Version difference data:
============================================================
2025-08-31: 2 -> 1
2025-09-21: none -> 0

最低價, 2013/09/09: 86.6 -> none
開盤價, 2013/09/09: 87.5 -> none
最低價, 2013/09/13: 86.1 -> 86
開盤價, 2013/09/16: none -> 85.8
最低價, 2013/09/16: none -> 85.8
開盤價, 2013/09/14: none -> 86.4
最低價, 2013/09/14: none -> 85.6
============================================================
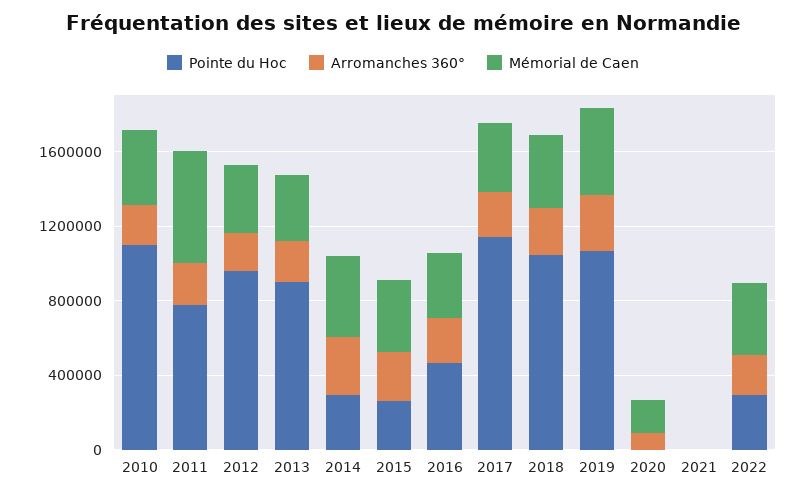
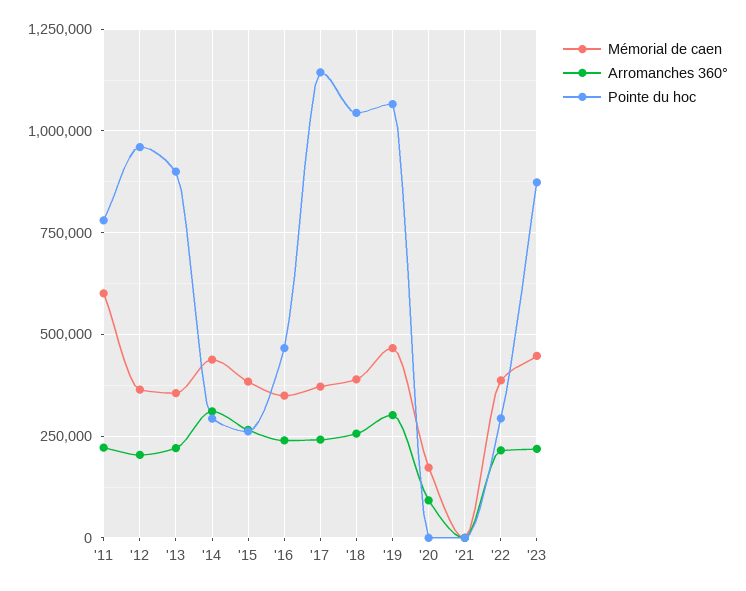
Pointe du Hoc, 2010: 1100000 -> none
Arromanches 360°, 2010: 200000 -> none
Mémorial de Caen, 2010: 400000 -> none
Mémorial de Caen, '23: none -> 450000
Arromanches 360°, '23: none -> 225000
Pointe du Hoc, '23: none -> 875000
============================================================
TASK DIRECTIONS:
The expected answer is an exact copy of the lines above, beginning at the line with "開盤價, 2013/09/16: none -> 85.8" and ending at the line with "最低價, 2013/09/14: none -> 85.6", with both ends in.

EXERCISE RESPONSE:
開盤價, 2013/09/16: none -> 85.8
最低價, 2013/09/16: none -> 85.8
開盤價, 2013/09/14: none -> 86.4
最低價, 2013/09/14: none -> 85.6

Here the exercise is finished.